[Record excerpts]
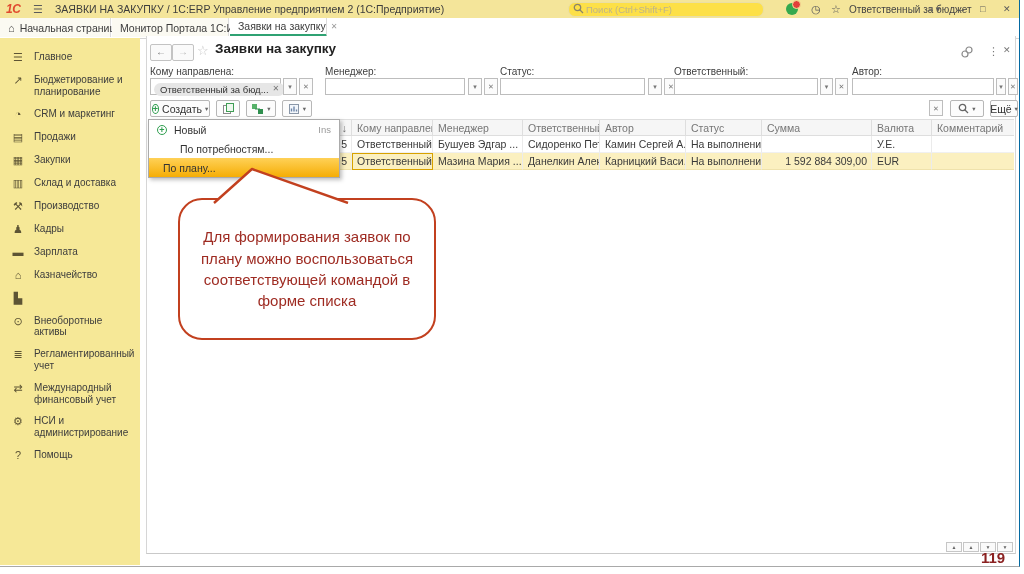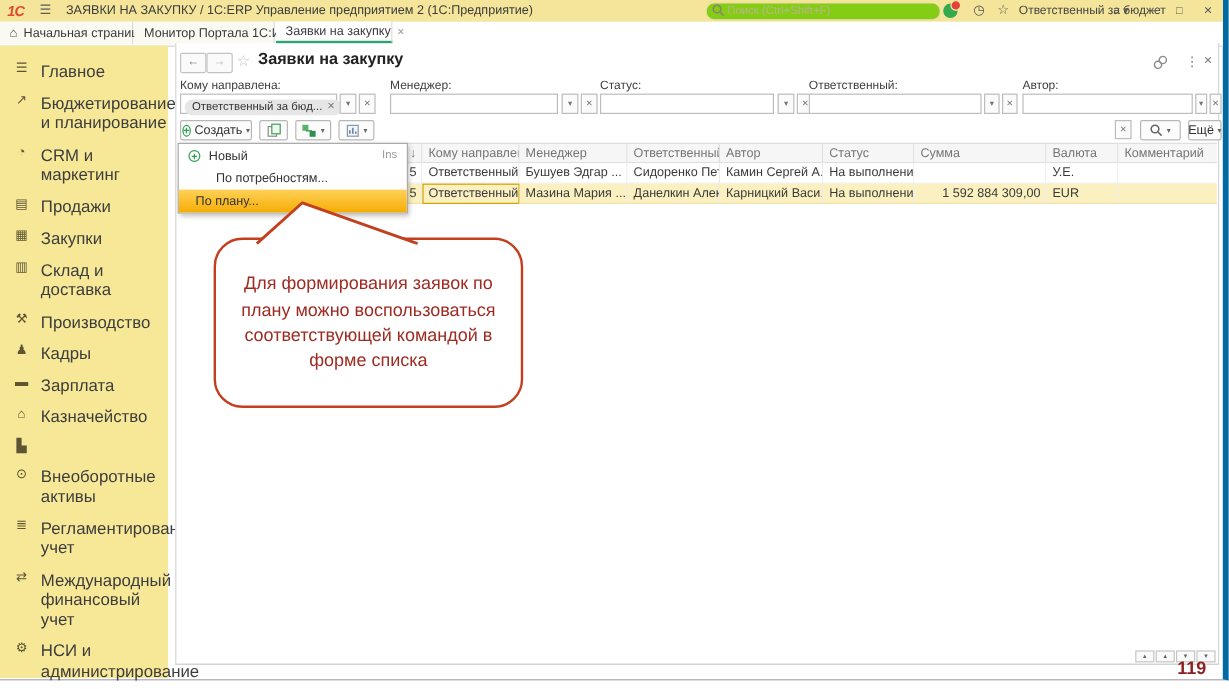--- a/index.html
+++ b/index.html
@@ -6,7 +6,7 @@
   body{width:1024px;height:574px;position:relative;overflow:hidden;background:#fff;
        font-family:"Liberation Sans",sans-serif;color:#333;-webkit-font-smoothing:antialiased}
   .window{position:absolute;left:0;top:0;width:1019px;height:566px;background:#fff;
-          border-right:5px solid #0369a1;border-bottom:1px solid #a9a9a9}
+          border-right:1px solid #0369a1;border-bottom:1px solid #a9a9a9}
   
   .titlebar{position:absolute;left:0;top:0;width:100%;height:18px;background:#f4e59a;border-bottom:1px solid #e7d88e}
   .logo{position:absolute;left:6px;top:2px;font-weight:bold;font-style:italic;font-size:12px;color:#e0492e;letter-spacing:-.5px}

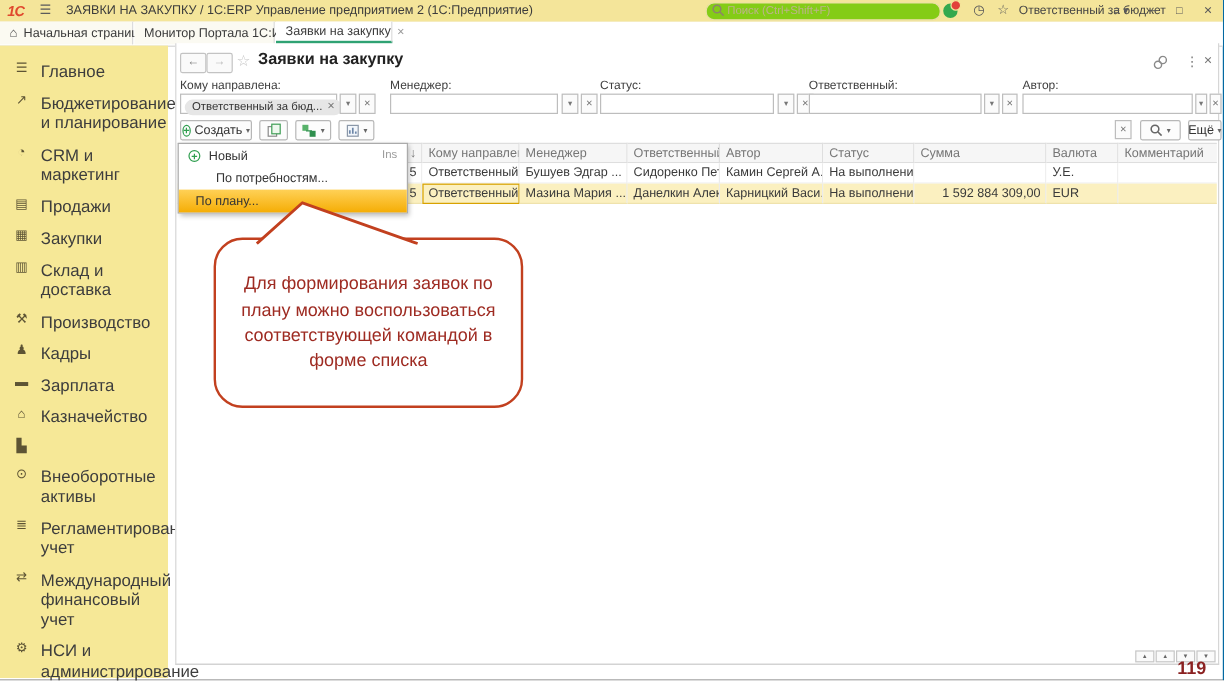--- a/index.html
+++ b/index.html
@@ -12,7 +12,7 @@
   .logo{position:absolute;left:6px;top:2px;font-weight:bold;font-style:italic;font-size:12px;color:#e0492e;letter-spacing:-.5px}
   .tb-ico{position:absolute;top:2px;font-size:11px;color:#5b5b5b;line-height:14px}
   .win-title{position:absolute;left:55px;top:3px;font-size:10.5px;color:#3c3c3c;white-space:nowrap}
-  .gsearch{position:absolute;left:588px;top:2px;width:190px;height:13px;background:#84cc16;border-radius:7px;border:1px solid #eadfa5;display:flex;align-items:flex-start;padding-left:4px}
+  .gsearch{position:absolute;left:568px;top:2px;width:190px;height:13px;background:#fde047;border-radius:7px;border:1px solid #eadfa5;display:flex;align-items:flex-start;padding-left:4px}
   .gsearch input{border:none;outline:none;background:transparent;font-size:9.5px;color:#555;width:160px;font-family:"Liberation Sans",sans-serif}
   .gsearch input::placeholder{color:#bdb38a}
   .notif{position:absolute;left:786px;top:3px;width:12px;height:12px;border-radius:50%;background:#34a94e}

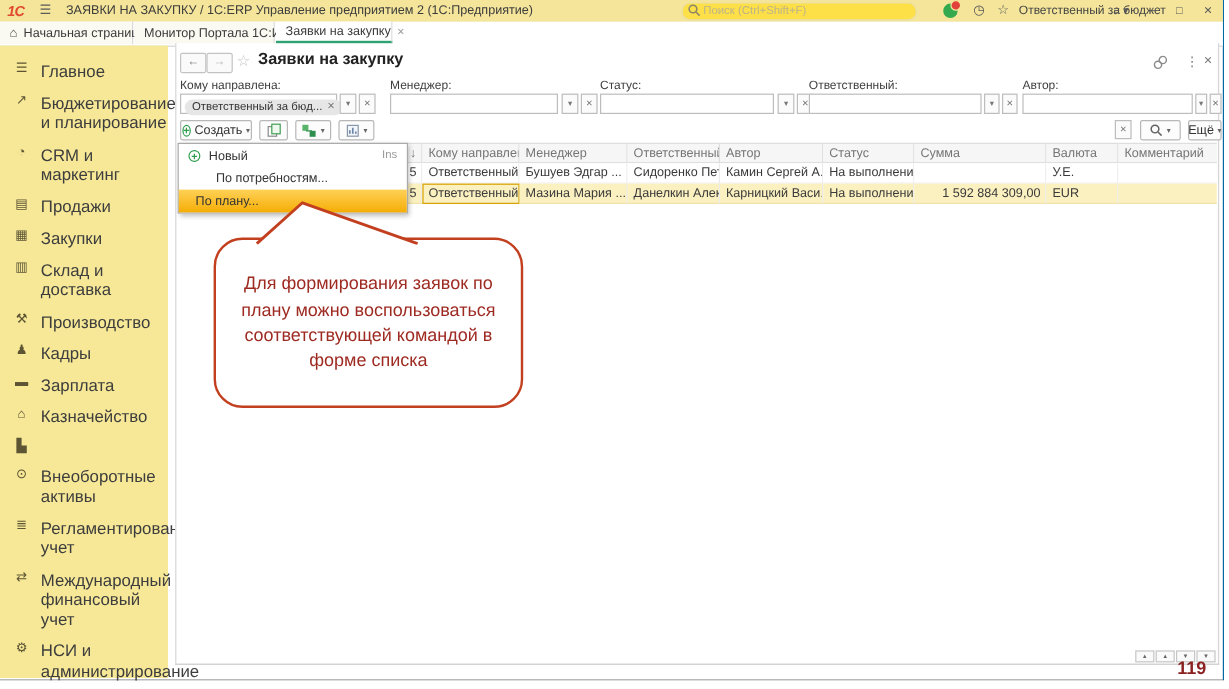--- a/index.html
+++ b/index.html
@@ -29,7 +29,7 @@
   .sidebar{position:absolute;left:0;top:38px;width:140px;height:527px;background:#f6e897;padding-top:8px;box-sizing:border-box}
   .sb-item{display:flex;gap:8px;padding:5px 4px 5px 10px;cursor:pointer}
   .sb-ico{width:16px;min-width:16px;text-align:center;font-size:11px;color:#5d5434;line-height:13px}
-  .sb-label{font-size:14px;line-height:1.18;color:#3d3d3d}
+  .sb-label{font-size:10px;line-height:1.18;color:#3d3d3d}
   
   .formpane{position:absolute;left:146px;top:36px;width:868px;height:517px;border-left:1px solid #d6d6d6;border-right:1px solid #d6d6d6;border-bottom:1px solid #c9c9c9;background:#fff}
   .navbtn{position:absolute;top:44px;width:20px;height:15px;background:#fafafa;border:1px solid #c3c3c3;border-radius:2px;font-size:10px;color:#777;text-align:center;line-height:14px}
[/Record excerpts]
Work item: The expected answer is every line in the data above that carries the string "text".

Response area:
   .sb-ico{width:16px;min-width:16px;text-align:center;font-size:11px;color:#5d5434;line-height:13px}
   .navbtn{position:absolute;top:44px;width:20px;height:15px;background:#fafafa;border:1px solid #c3c3c3;border-radius:2px;font-size:10px;color:#777;text-align:center;line-height:14px}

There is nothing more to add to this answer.